The story, briefly, is this: a family has lived in an English castle since the father wrote a highly praised novel. But the father's typewriter has been silent for many years, reducing the family to poverty. Cassandra's sister Rose is desperate for a better life. Then two brothers arrive, and they are both eligible and wealthy -- their family owns the castle.

A love pentagon develops. Cassandra faces heartbreakingly difficult choices as the romantic ties develop. To maintain her integrity, she must be honest with herself and courageous in her actions. Meanwhile, Cassandra watches nervously as her father flirts with another woman and continues to beat his head against writer's block. The subplots are frankly a distraction, but Cassandra and her choices make the film worthwhile.

The Barbarian Invasions

This Canadian French-language film manages to surpass its flimsy premise. A leftist, philandering college professor contracts a terminal disease, and his family and friends join him for his final days. Sounds depressing as hell, but it's an energetic and even inspiring affair.

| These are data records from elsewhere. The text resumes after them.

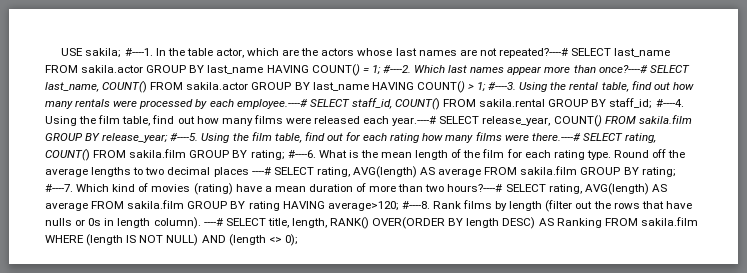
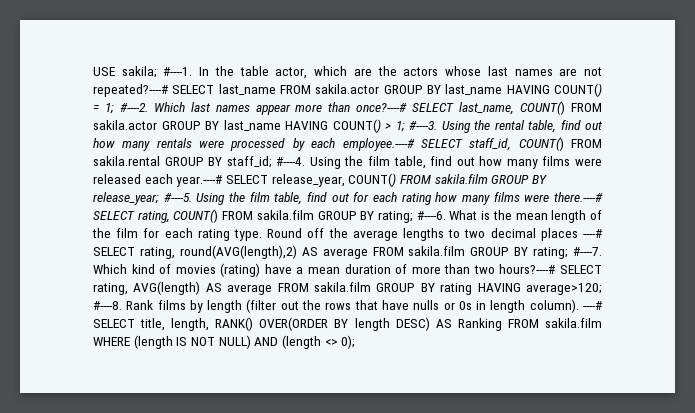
[352,166,417,178] AVG(length) -> [179,245,297,259] round(AVG(length),2)

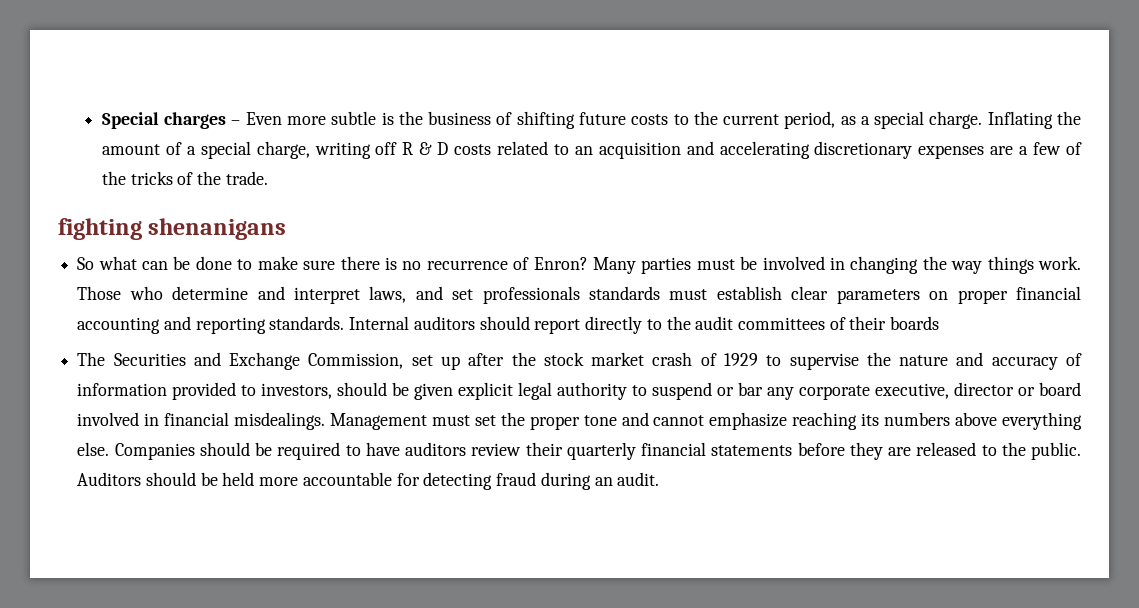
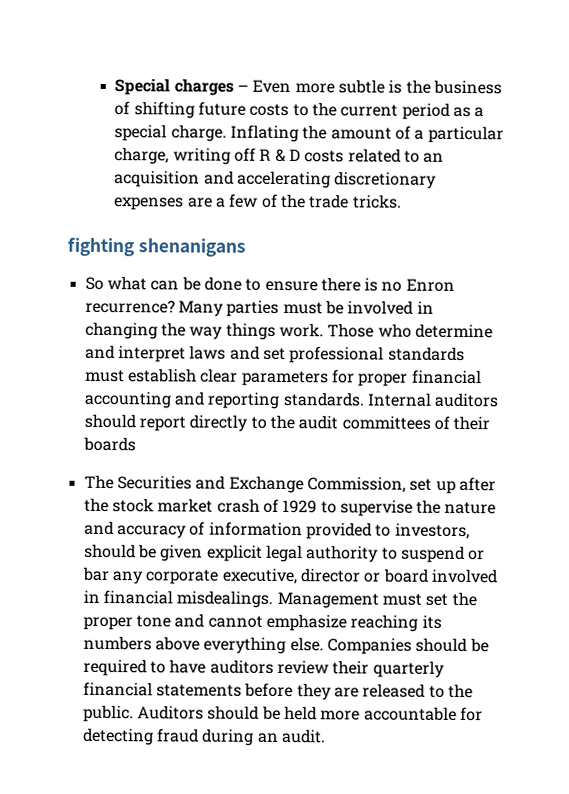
[784,111,836,129] period, -> [401,102,450,120] period
[200,141,251,159] special -> [427,125,504,144] particular
[130,171,268,185] tricks of the trade. -> [309,194,402,209] trade tricks.
[257,256,336,270] make sure -> [264,280,318,292] ensure
[426,257,588,270] recurrence of Enron? -> [405,278,455,292] [84,299,175,314] Enron recurrence?
[369,286,407,303] laws, -> [189,345,227,360] laws
[482,286,580,304] professionals -> [289,346,385,364] professional
[929,291,949,300] on -> [331,369,355,384] for

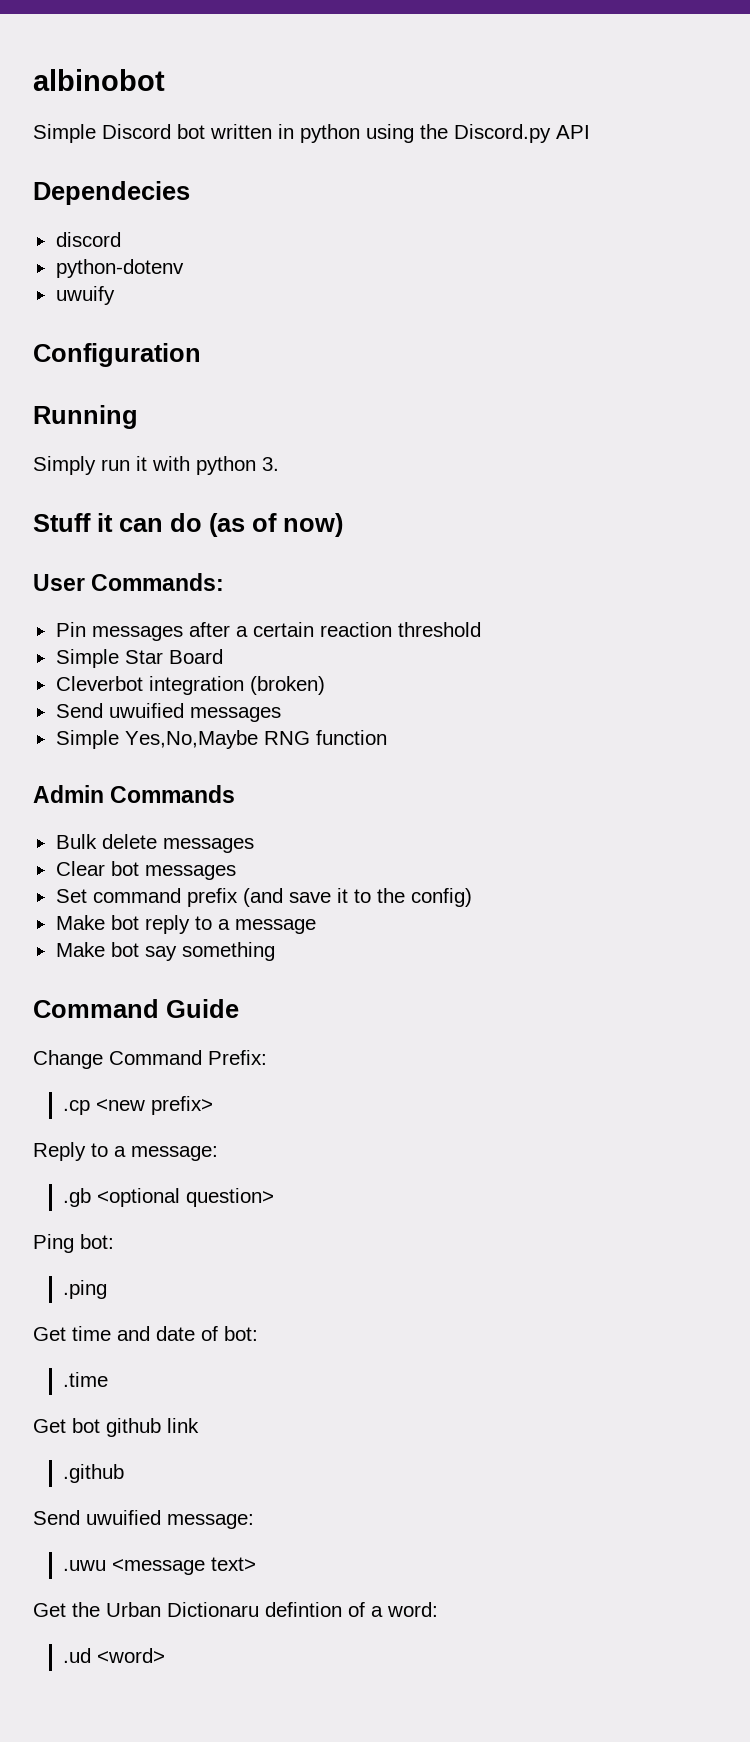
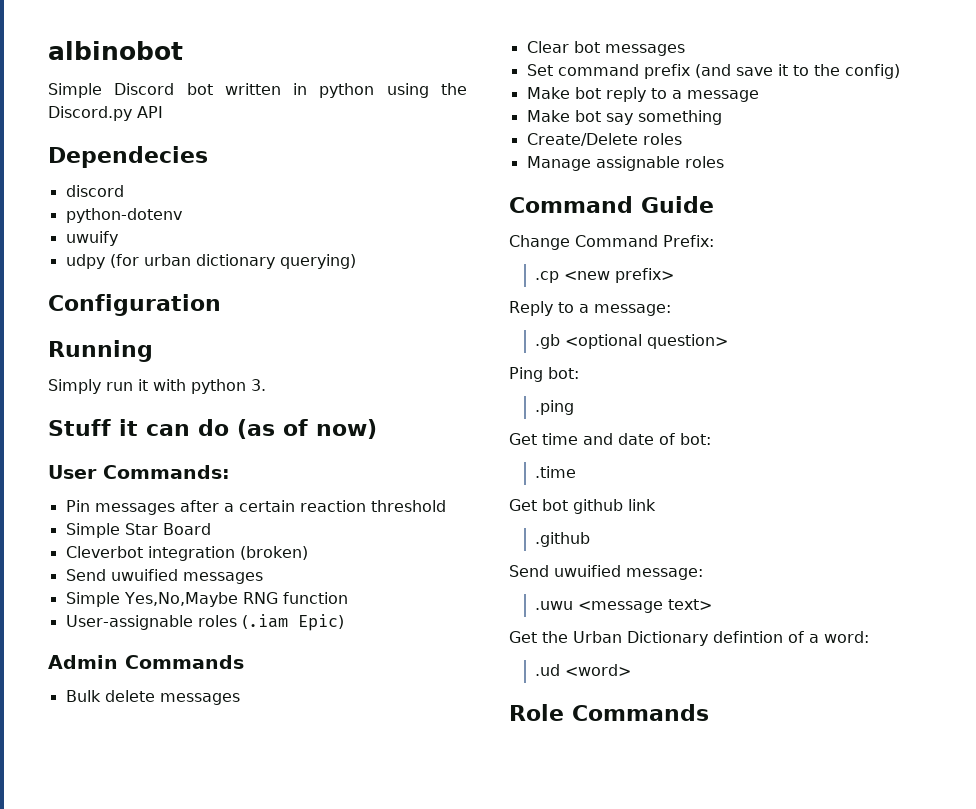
(115, 295) none -> [65,254,356,269] // udpy (for urban dictionary querying)
(387, 737) none -> [65,614,344,631] // User-assignable roles (.iam Epic)
(275, 951) none -> [526,133,682,146] [526,156,724,171] // Create/Delete roles // Manage assignable roles
[167,1602,259,1617] Dictionaru -> [627,631,708,646] Dictionary
(165, 1655) none -> [509,704,709,721] // Role Commands

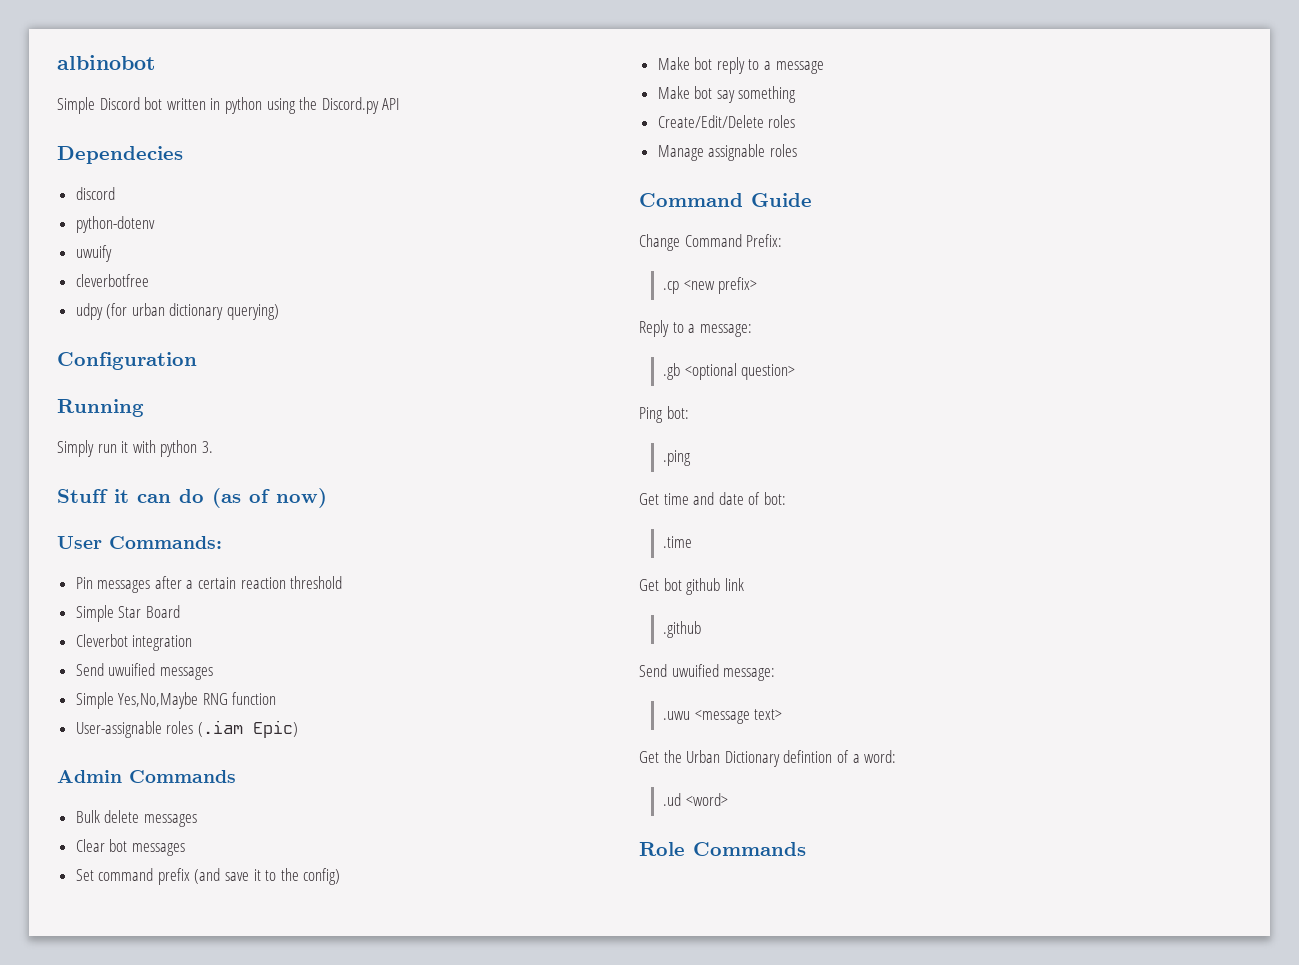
(118, 238) none -> [75,274,149,287] // cleverbotfree
[239,546,308,560] (broken) -> (193, 643) none
[526,133,638,146] Create/Delete -> [657,115,764,128] Create/Edit/Delete

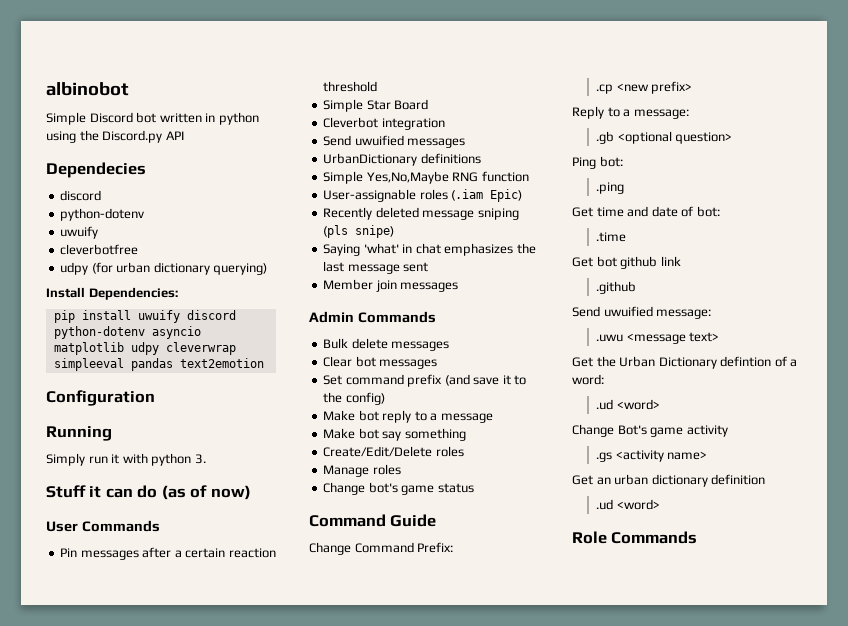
(280, 312) none -> [46,287,178,300] [53,310,236,323] [53,326,201,339] [53,342,236,355] [53,358,264,371] // Install Dependencies: // pip install uwuify discord python-dotenv asyncio matplotlib udpy cleverwrap simpleeval pandas text2emotion
[109,536,222,549] Commands: -> [81,520,160,532] Commands
(213, 673) none -> [323,153,481,166] // UrbanDictionary definitions
(298, 729) none -> [323,207,519,220] [323,225,395,238] [323,243,536,256] [323,261,429,274] [323,279,459,292] // Recently deleted message sniping (pls snipe) // Saying 'what' in chat emphasizes the last message sent // Member join messages
[708,144,797,161] assignable roles -> [372,464,401,475] [323,482,474,495] roles // Change bot's game status
(728, 799) none -> [572,424,728,437] [596,450,708,462] [572,474,766,487] [596,499,660,510] // Change Bot's game activity // .gs <activity name> // Get an urban dictionary definition // .ud <word>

The joy of the film is the professor's son, a wealthy businessman engaged to a gorgeous antiques dealer. His ambivalence about his father gives way to growing respect. He's a get-things-done sort of man, and it's nice to see a capitalist portrayed in such sympathetic and complex terms.

One of the professor's former lovers has a daughter who is able to obtain illegal drugs for the dying man -- because she is an addict. The heartfelt interactions between her and the father and son constitute the most poignant subplot. The actors are uniformly brilliant.

Several political themes emerge. First, the socialist medical system is prone to bureaucratic abuse -- and, worse, indifference to the suffering of patients. Second, the war on (some) drugs prevents some people from getting medicine they need, even as it fails to solve the problems of addiction. Third, euthanasia, which, by its roots means an easy death, seems appealing in some cases.

Most remarkable is that the film addresses these difficult political, social, intellectual, and personal issues in the context of a story driven by strong characters. The film is reflective but not preachy. A more joyous and optimistic film about death probably doesn't exist.